Closed bhomass closed 9 months ago
Hey @bhomass,
the crucial difference between the datasets is the gene expression readout. The bulk (LINCS) and single-cell (sciplex) data come from different experimental assays and have distinct characteristics. So the idea is to train on the bulk data first (where many drugs were tested) and then transfer this "knowledge" to the single-cell setting.
it sounds like if you were running the fine-tuning experiment with the common 977 genes and without loading the pretrained model, then, the chemCPA (non-pretrained) experiment would only be using the 188 sciplex drugs. The representation would be extremely underwhelming. Is that indeed what these "chemCPA" numbers in tables 1, 2, and 3 meant?
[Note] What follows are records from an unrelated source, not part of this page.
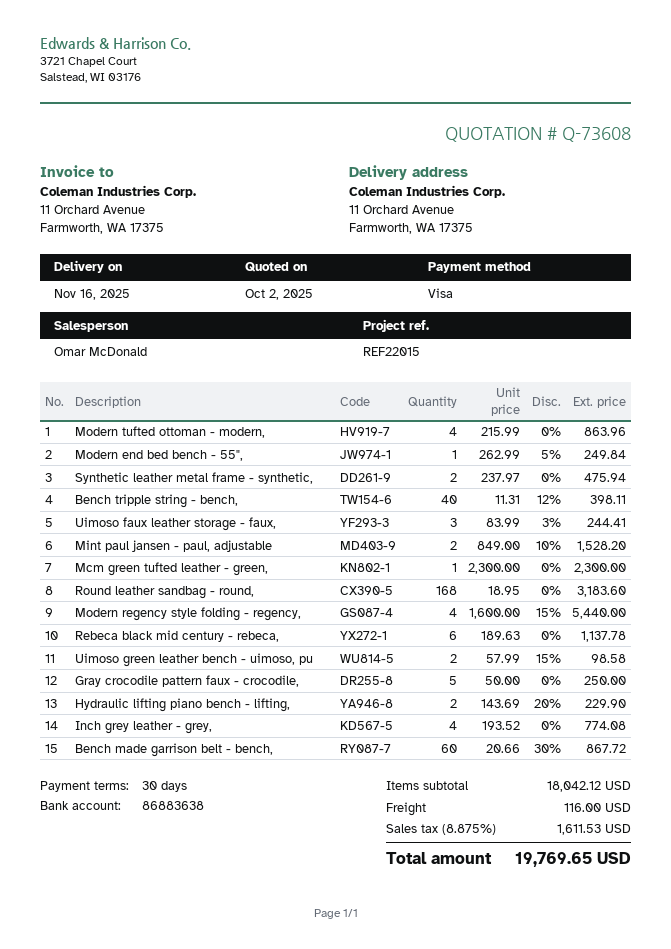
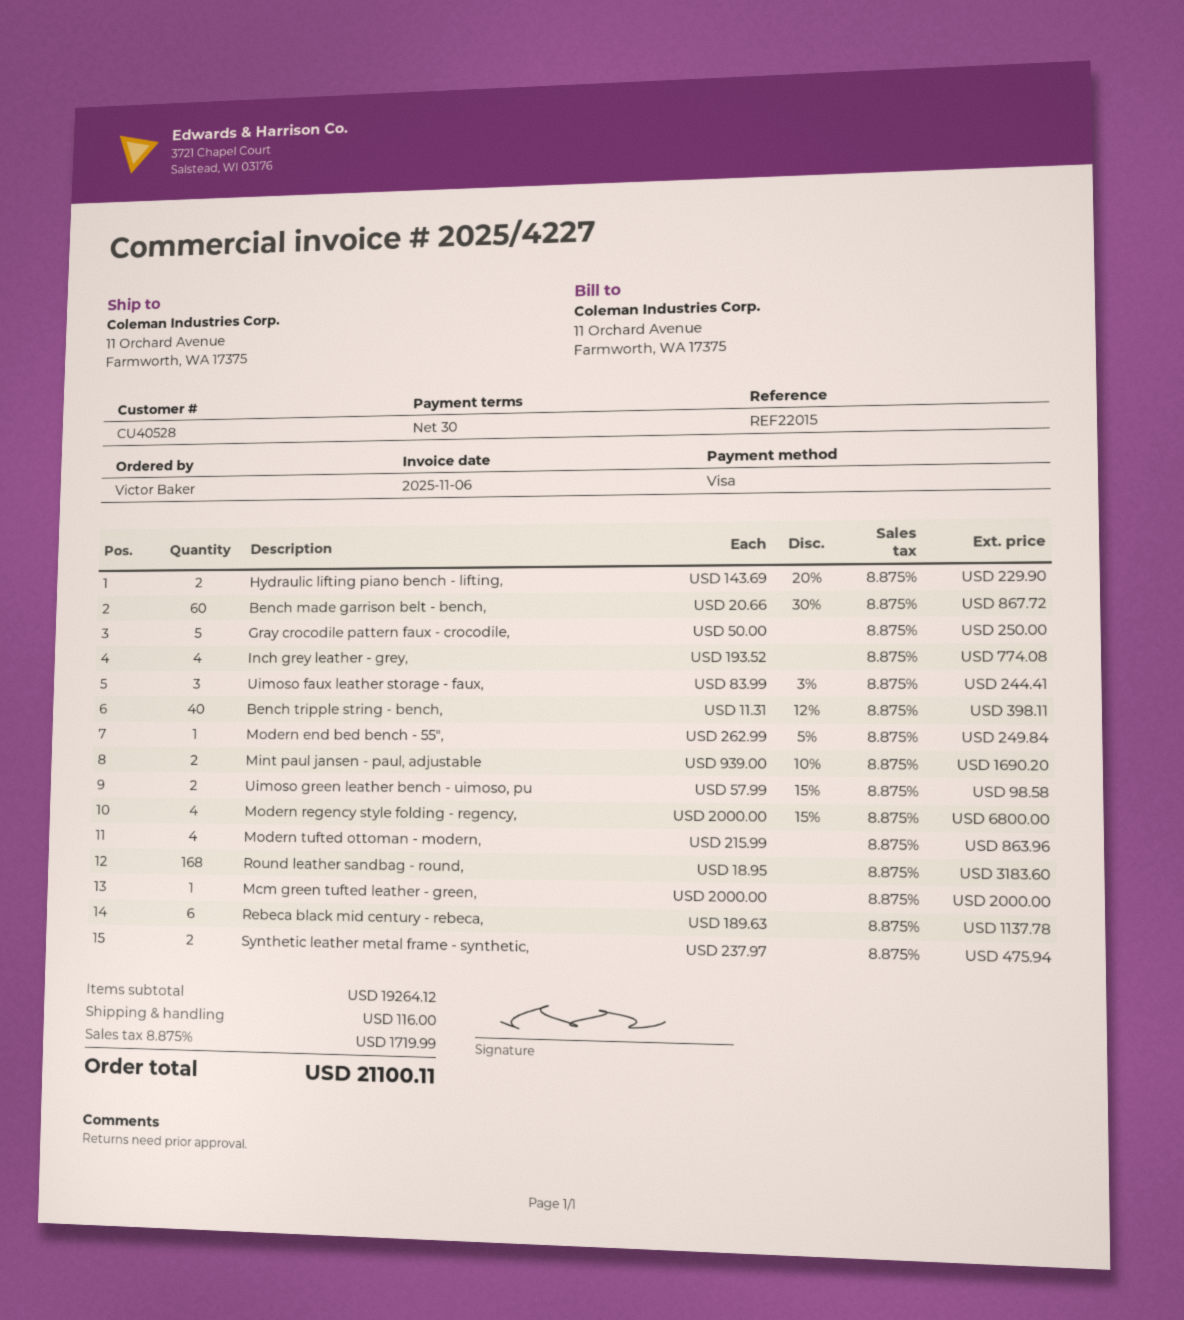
Mint paul jansen - paul, adjustable: 2 x 849.00 - 10% = 1528.20 -> 2 x 939.00 - 10% = 1690.20
Mcm green tufted leather - green,: 1 x 2300.00 = 2300.00 -> 1 x 2000.00 = 2000.00
Modern regency style folding - regency,: 4 x 1600.00 - 15% = 5440.00 -> 4 x 2000.00 - 15% = 6800.00
subtotal: 18042.12 -> 19264.12
tax: 8.875% = 1611.53 -> 8.875% = 1719.99
total: 19769.65 -> 21100.11

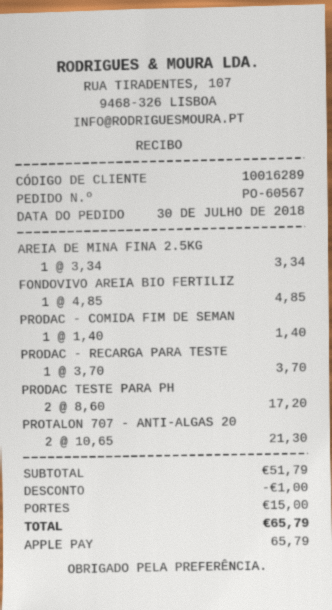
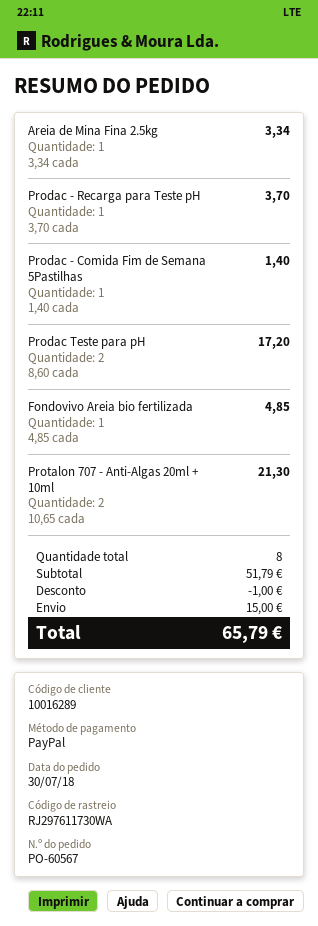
payment method: Apple Pay -> PayPal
sorry to belabel some of the details. similar to the question about baseline, I want to make sure I know the meaning of the tests being compared to.
in figure 2 results, ChemCPA means training sciplex data from scratch as outlined in https://github.com/theislab/chemCPA/tree/main/experiments step 3
whereas chemCPA pretrained is step 1.
is that correct?
I am wondering if you are staying with the same gene set of 977, and only adding a little over 100 drugs, does the fine tune really make much difference. another word, the result for predicting ood may already be good enough from the pretrained model. just apply to the sciplex drugs which were in the lincs dataset.